[Exercise description]: Each line in the entries below that contains the word "class" counts once. Report how many there are and nothing more.

*-*-*

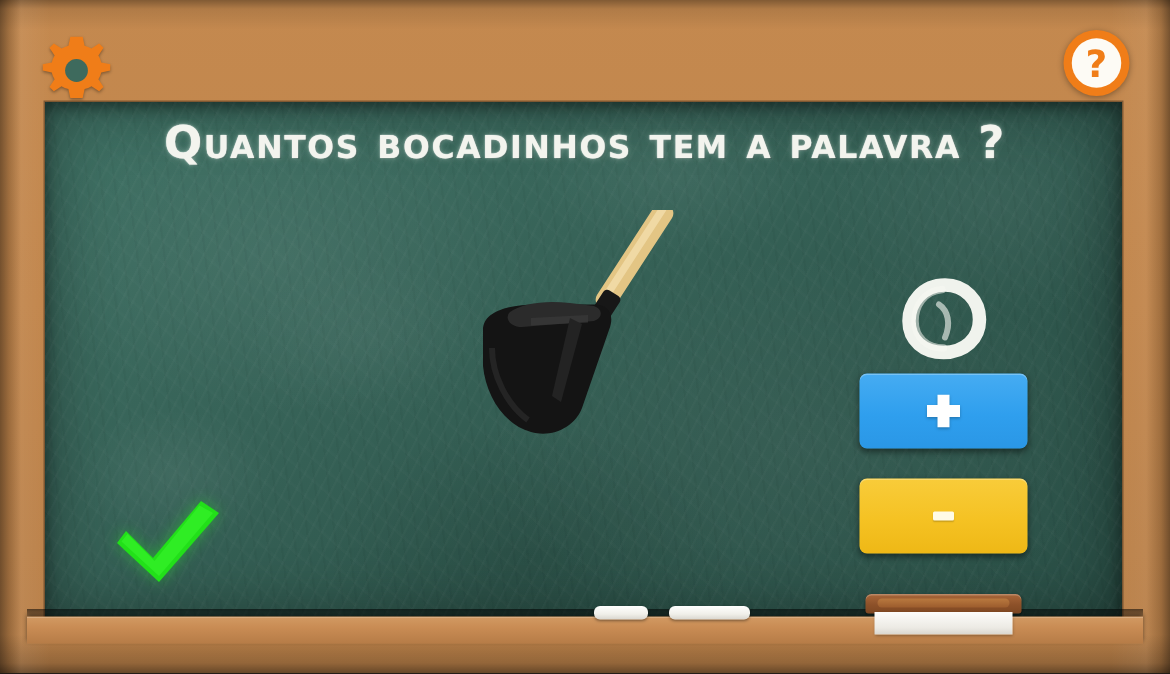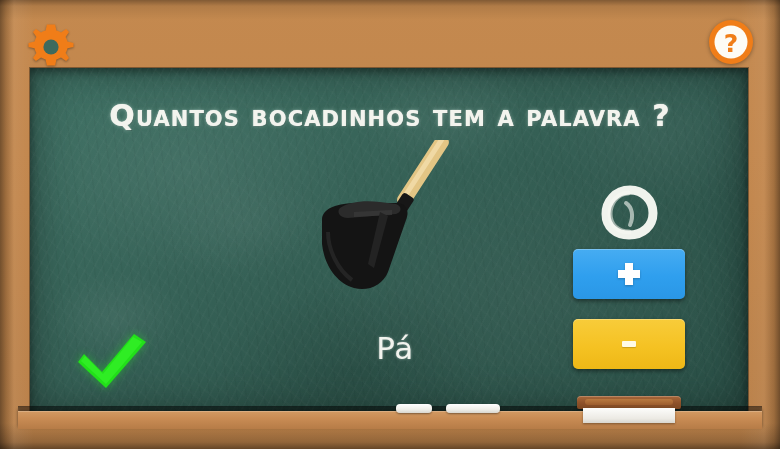--- a/index.html
+++ b/index.html
@@ -119,7 +119,6 @@
       0 0 4px rgba(230,255,240,.35),
       1px 1px 0 rgba(0,0,0,.18);
     white-space: nowrap;
-    margin-top: 20px;
   }
 
   

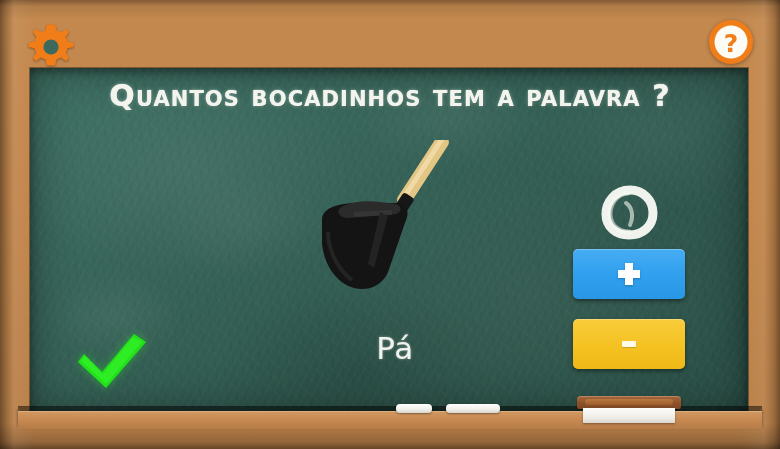--- a/index.html
+++ b/index.html
@@ -352,7 +352,6 @@
     </span>
   </div>
 
-  <div class="word-label">Pá</div>
 
   <div class="check-mark">
     <span>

*-*-*

[Final answer]: 2